__PROBLEM__. Output the lines from the top of the entries below to the line with "box-shadow:inset 0 0", both included, exactly and without pictures.

[[ SOURCE MATERIAL open ]]

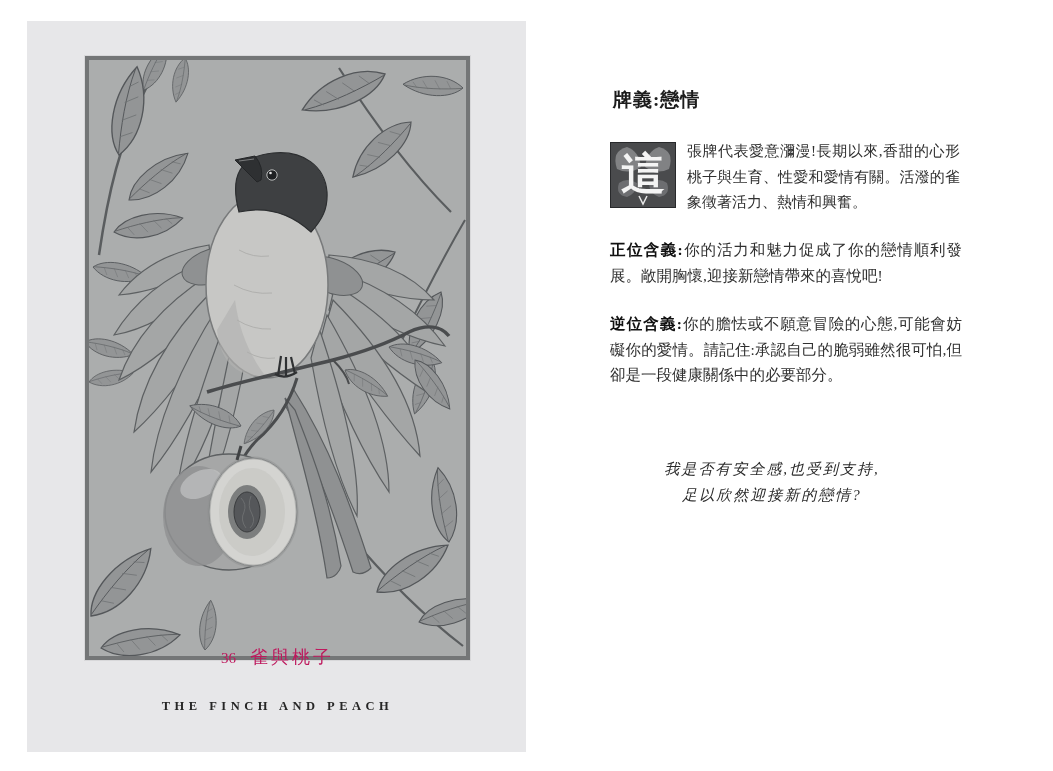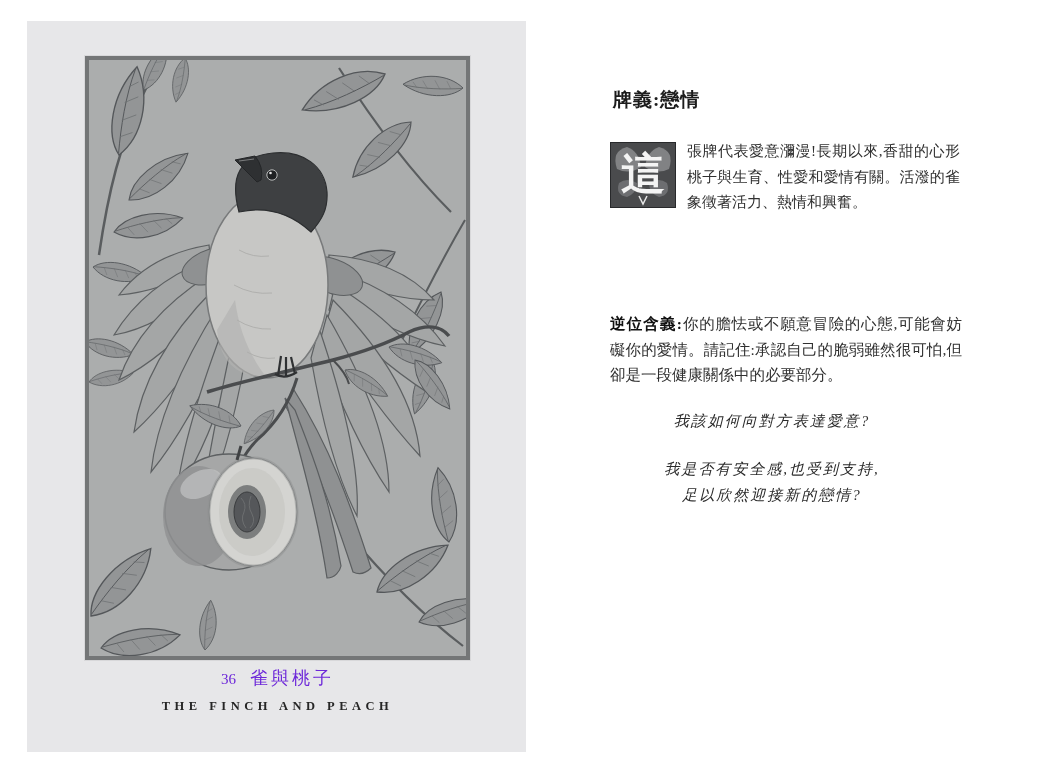--- a/index.html
+++ b/index.html
@@ -16,22 +16,22 @@
     background:#e7e7e9;
   }
   .card{
     position:absolute;left:58px;top:35px;width:385px;height:604px;
     box-sizing:border-box;border:4px solid #747677;
     box-shadow:inset 0 0 0 1px #8f9192, 0 0 0 1px #d8d8da;
     background:#abadad;overflow:hidden;
   }
   .card svg{display:block;width:100%;height:100%;}
   .caption-zh{
-    position:absolute;left:58px;top:645px;width:385px;text-align:center;
-    font-size:18px;letter-spacing:3px;color:#6d28d9;
+    position:absolute;left:58px;top:624px;width:385px;text-align:center;
+    font-size:18px;letter-spacing:3px;color:#be185d;
   }
   .caption-zh .num{font-size:15px;letter-spacing:0;margin-right:14px;}
   .caption-en{
     position:absolute;left:58px;top:678px;width:385px;text-align:center;
     font-size:12.5px;letter-spacing:4.5px;color:#262626;font-weight:bold;
   }
 
   
   .page-right{position:absolute;left:560px;top:0;width:493px;height:771px;background:#ffffff;}
   .heading{
@@ -207,22 +207,22 @@
           <path d="M6,26 Q0,8 16,4 Q28,8 30,24 Q18,32 6,26 Z" fill="#8e9092" opacity="0.8"></path>
           <path d="M58,26 Q64,8 48,4 Q36,8 34,24 Q46,32 58,26 Z" fill="#8e9092" opacity="0.8"></path>
           <path d="M8,40 Q4,52 16,54 Q26,50 26,40 Q16,34 8,40 Z" fill="#7c7e80" opacity="0.7"></path>
           <path d="M56,40 Q60,52 48,54 Q38,50 38,40 Q48,34 56,40 Z" fill="#7c7e80" opacity="0.7"></path>
           <path d="M28,53 L32,61 L36,53" stroke="#e8e8e8" stroke-width="1.5" fill="none"></path>
         </svg>
         <span class="dropcap-char">這</span>
       </span><span>張牌代表愛意瀰漫!長期以來,香甜的心形桃子與生育、性愛和愛情有關。活潑的雀象徵著活力、熱情和興奮。</span>
     </div>
 
+    <p class="para para-upright"><b>正位含義:</b><span>你的活力和魅力促成了你的戀情順利發展。敞開胸懷,迎接新戀情帶來的喜悅吧!</span></p>
 
     <p class="para para-reversed"><b>逆位含義:</b><span>你的膽怯或不願意冒險的心態,可能會妨礙你的愛情。請記住:承認自己的脆弱雖然很可怕,但卻是一段健康關係中的必要部分。</span></p>
 
-    <div class="question q1">我該如何向對方表達愛意?</div>
     <div class="question q3">足以欣然迎接新的戀情?</div>
     <div class="question q2">我是否有安全感,也受到支持,</div>
 
   </div>
 
 </div>
 
 </body></html>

[[ SOURCE MATERIAL closed ]]

__WRITTEN ANSWER__.
--- a/index.html
+++ b/index.html
@@ -16,22 +16,22 @@
     background:#e7e7e9;
   }
   .card{
     position:absolute;left:58px;top:35px;width:385px;height:604px;
     box-sizing:border-box;border:4px solid #747677;
     box-shadow:inset 0 0 0 1px #8f9192, 0 0 0 1px #d8d8da;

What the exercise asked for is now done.